Protesters descend on Mexican Consulates to voice support for jailed indigenous leader Nestora Salgado

This article originally appeared on socialism.com.

“Free Nestora Salgado” solidarity rallies were held in Los Angeles; San Francisco; Seattle; New York City; Portland, Oregon; Mexico City; Santo Domingo, Dominican Republic; and Melbourne, Australia.

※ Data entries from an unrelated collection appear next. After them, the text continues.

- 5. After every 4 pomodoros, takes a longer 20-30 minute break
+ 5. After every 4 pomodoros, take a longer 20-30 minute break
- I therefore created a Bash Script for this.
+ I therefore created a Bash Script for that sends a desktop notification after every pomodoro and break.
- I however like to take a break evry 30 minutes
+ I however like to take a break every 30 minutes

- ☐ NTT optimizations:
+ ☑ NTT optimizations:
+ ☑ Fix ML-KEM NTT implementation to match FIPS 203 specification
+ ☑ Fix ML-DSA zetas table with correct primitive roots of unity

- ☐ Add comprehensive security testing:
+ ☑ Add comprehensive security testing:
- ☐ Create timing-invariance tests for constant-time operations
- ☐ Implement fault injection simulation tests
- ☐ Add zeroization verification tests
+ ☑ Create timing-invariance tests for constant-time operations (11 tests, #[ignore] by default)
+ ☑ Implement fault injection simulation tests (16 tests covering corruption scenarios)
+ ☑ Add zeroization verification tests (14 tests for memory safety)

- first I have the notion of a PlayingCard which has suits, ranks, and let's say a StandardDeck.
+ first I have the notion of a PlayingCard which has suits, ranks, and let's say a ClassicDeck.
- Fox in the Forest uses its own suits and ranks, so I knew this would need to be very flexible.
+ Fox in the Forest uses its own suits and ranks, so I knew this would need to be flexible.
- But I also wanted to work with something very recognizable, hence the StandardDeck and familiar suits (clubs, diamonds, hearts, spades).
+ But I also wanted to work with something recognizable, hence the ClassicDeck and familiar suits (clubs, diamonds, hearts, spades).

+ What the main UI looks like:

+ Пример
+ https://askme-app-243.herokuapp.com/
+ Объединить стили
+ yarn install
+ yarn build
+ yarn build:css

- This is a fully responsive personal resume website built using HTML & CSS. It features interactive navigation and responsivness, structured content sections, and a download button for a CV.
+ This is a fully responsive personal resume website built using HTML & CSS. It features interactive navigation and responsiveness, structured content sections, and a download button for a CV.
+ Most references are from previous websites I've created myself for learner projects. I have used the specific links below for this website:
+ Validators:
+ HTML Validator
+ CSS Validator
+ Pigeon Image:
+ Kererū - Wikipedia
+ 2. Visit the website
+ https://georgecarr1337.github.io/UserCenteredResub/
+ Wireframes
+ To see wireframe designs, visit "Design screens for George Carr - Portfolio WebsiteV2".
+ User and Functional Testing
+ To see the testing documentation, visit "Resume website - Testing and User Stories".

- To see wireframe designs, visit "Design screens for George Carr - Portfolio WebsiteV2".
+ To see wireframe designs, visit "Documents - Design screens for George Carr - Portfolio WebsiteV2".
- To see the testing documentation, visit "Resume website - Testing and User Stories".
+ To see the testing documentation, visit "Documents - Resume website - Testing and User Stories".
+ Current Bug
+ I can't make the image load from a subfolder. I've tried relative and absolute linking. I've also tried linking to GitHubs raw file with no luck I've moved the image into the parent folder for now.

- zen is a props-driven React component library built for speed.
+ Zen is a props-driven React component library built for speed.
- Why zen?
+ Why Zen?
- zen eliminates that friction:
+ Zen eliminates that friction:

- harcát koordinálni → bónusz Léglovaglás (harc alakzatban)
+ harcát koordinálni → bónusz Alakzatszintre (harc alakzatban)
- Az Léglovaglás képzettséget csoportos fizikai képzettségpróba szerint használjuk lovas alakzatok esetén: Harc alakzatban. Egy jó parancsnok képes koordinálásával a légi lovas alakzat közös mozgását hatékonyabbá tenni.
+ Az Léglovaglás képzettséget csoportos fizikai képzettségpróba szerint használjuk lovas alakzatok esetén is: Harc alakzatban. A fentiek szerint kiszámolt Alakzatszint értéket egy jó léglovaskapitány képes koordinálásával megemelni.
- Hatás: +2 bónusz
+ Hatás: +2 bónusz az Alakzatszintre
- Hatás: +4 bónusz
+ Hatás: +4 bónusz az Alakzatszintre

Supporters of naturalized U.S. citizen Nestora Salgado held protests at Mexican Consulates to mark International Human Rights Day on December 10, 2013. Over the last four years, Salgado, a grandmother, has made numerous trips from her residence in Renton, Washington, to deliver clothing and supplies to the desperately poor residents of her hometown of Olinalá, Guerrero. Seeing the need to organize against economic and social injustice, she instilled in the women of Olinalá confidence in their ability to lead such a struggle. As a result, she was elected coordinator of a local armed indigenous police force officially authorized by the Mexican Constitution and Guerrero state law 701. Crime rates plummeted and killings stopped with the inauguration of the community police.

But, as Angie Galindo of YoSoy132 Nueva York said at a rally on the sidewalk outside New York City’s Mexican Consulate, Nestora’s “only act of defiance was exposing the connection between the government officials of Olinalá and organized crime.” On August 21, local officials retaliated by arranging Salgado’s arrest on trumped up kidnapping charges and sending her hundreds of miles away to a federal prison in Tepic, Nayarit. Since her arrest, the federal government has maintained a military occupation of Olinalá to intimidate other residents and punish those who protest Salgado’s imprisonment.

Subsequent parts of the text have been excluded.